Robyn Slovo notes, “Here is a group of men who, on the one hand, are united in their place of work, and on the other are all separate individuals who harbor separate secrets – and are all looking and watching each other. We’re spying on a spy world. This would naturally appeal to a very visually-driven director, but there would have to be a feel for the story as well.”

Bevan adds, “We were looking for a directorial vision from a confident filmmaker to firmly guide the audience through the narrative of this complex story. Tomas was a bit of an unlikely candidate, but le Carré saw Let the Right One In and said, ‘Go with him.’

“The thing about period films is that the only thing ‘period’ about them should be the look. This allows for the viewer to have more of an emotional response. The director must create a world to journey through with the audience. These approaches characterized Tomas’ work on Let the Right One In, and now would again on Tinker, Tailor, Soldier, Spy.”

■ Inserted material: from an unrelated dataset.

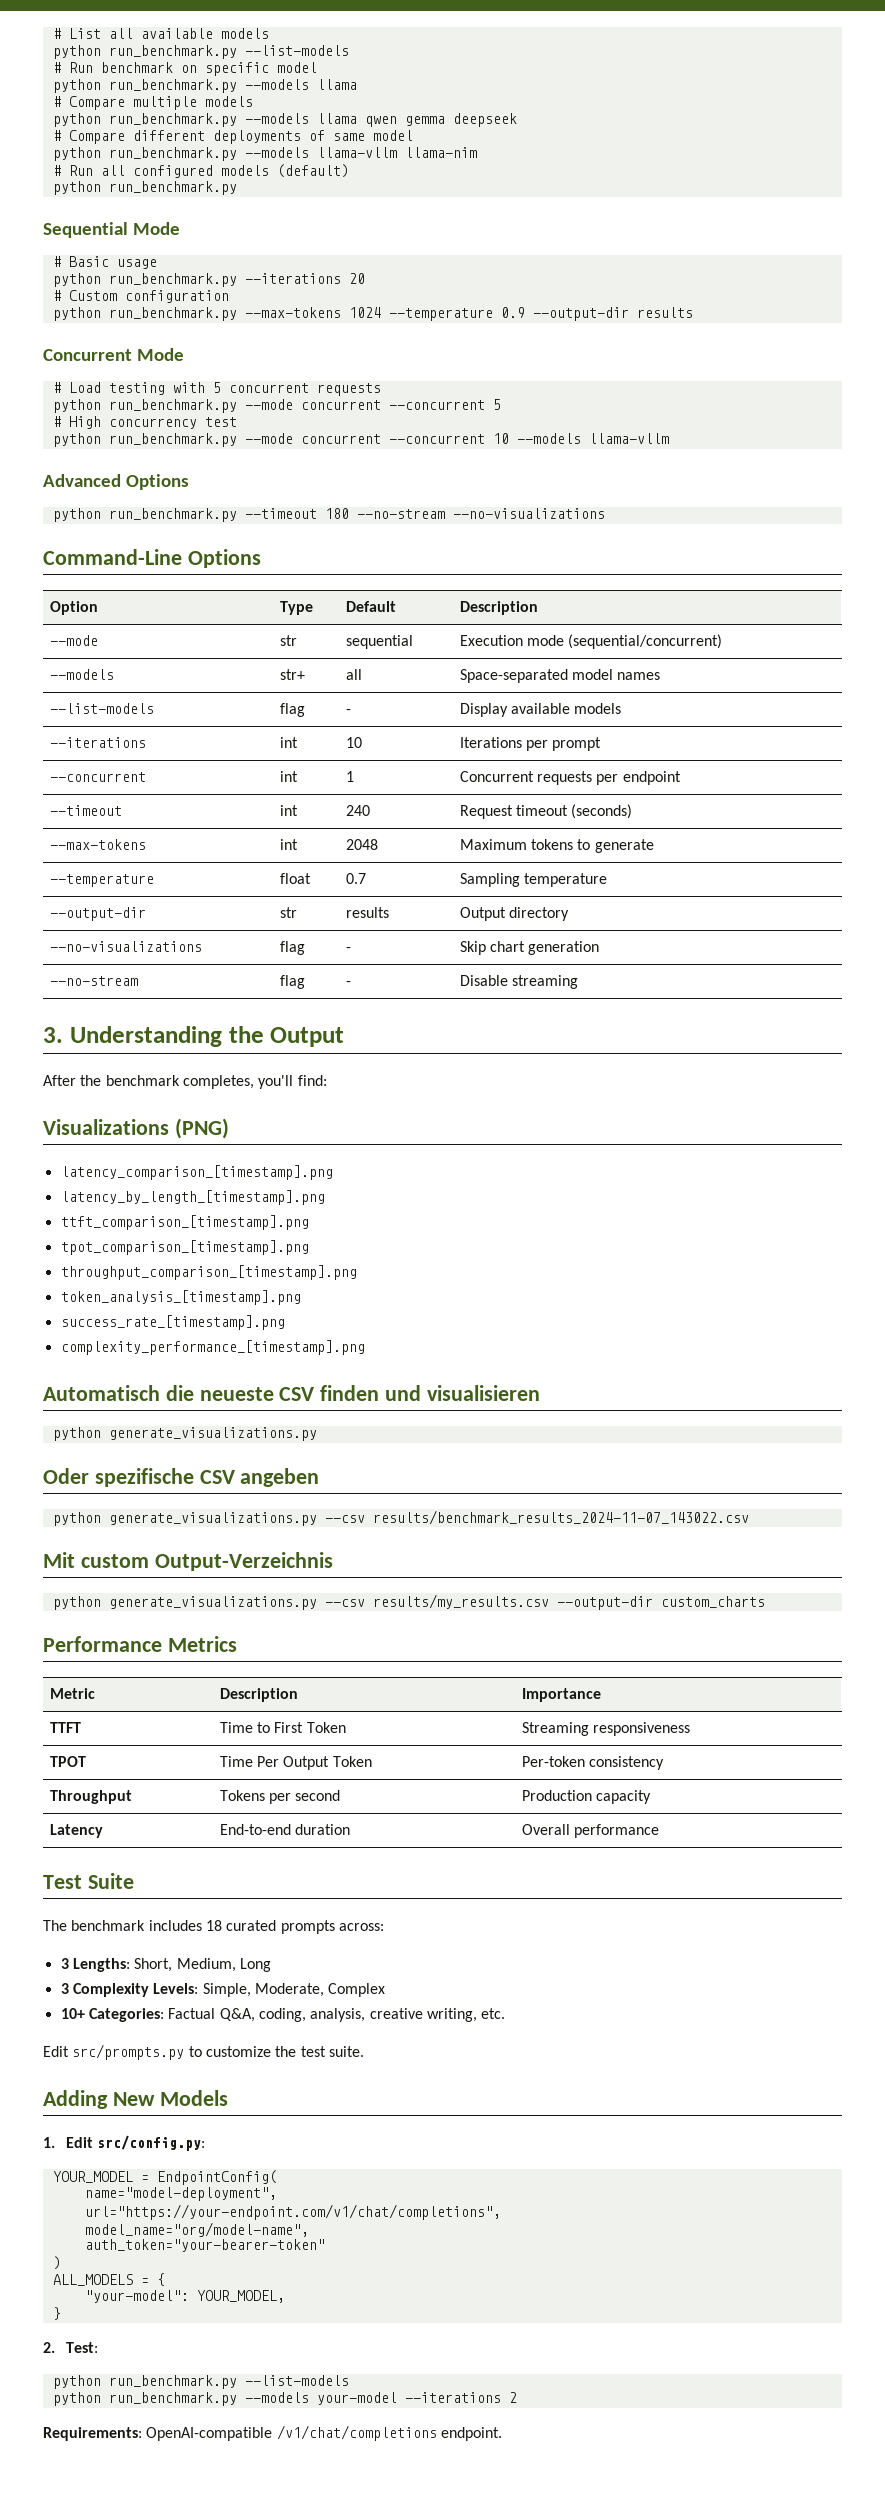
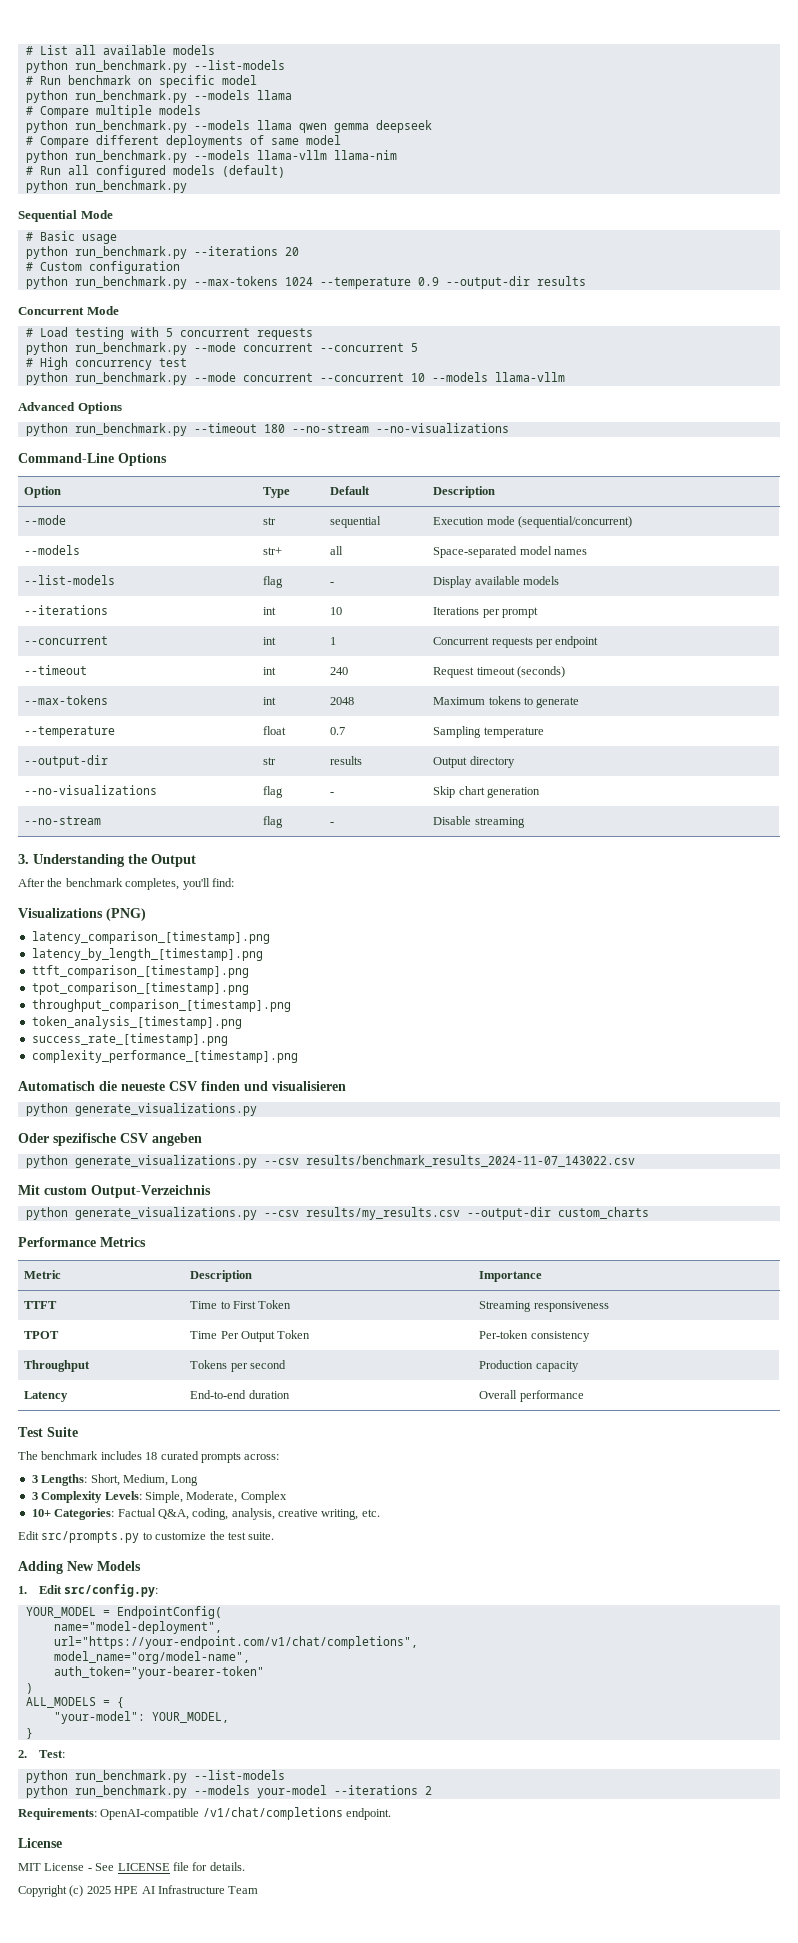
  Requirements: OpenAI-compatible /v1/chat/completions endpoint.
+ License
+ MIT License - See LICENSE file for details.
+ Copyright (c) 2025 HPE AI Infrastructure Team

Slovo notes, “Tomas is Swedish and this is an English story, so that brings an objective perspective; we don’t go down the path of the overly familiar take.”

Certainly for le Carré, who had worked with Brazilian director Fernando Meirelles on the successful film version of The Constant Gardener, having a foreign filmmaker at the helm was a plus. The author says, “As on The Constant Gardener, I thought that what we would lose in parochial Englishness we would gain in internationalism and universality. Many of the structures of British society are replicated all over the world. I think Tomas as a filmmaker brings amazing originality, and very strong on-screen ‘handwriting.’”

Alfredson remembered the 1979 miniseries, which he had watched growing up in Sweden. He recalls, “When it aired, streets were empty; everybody was watching it. The story concerned something going on that was involving and affecting the whole world, but it had nothing of the 007 style about it — it was quite different from that, almost everyday, which made it extremely interesting.”

The director’s subsequent research into the era only intrigued him all the more. He elaborates, “What many people don’t now realize is that, as a spy, you did your assignment and that was all you knew. It could be, working in a shop in Vienna for a year and writing down who goes in and who goes out of a door on the other side of the street; to do that, you would have had to learn German for months prior.

“Then you would get back and never know what it meant, but you had served your country. All you could say to family and friends was that you had been on a business trip. If you’re in such an existence too long, you can fall prey to lies and paranoia. What does it do to your morale?”

The director concedes that because le Carré’s novel “is such a cornerstone of British literature”, he did feel some pressure in taking on the assignment. “It’s scary to handle material of this magnitude,” he admits.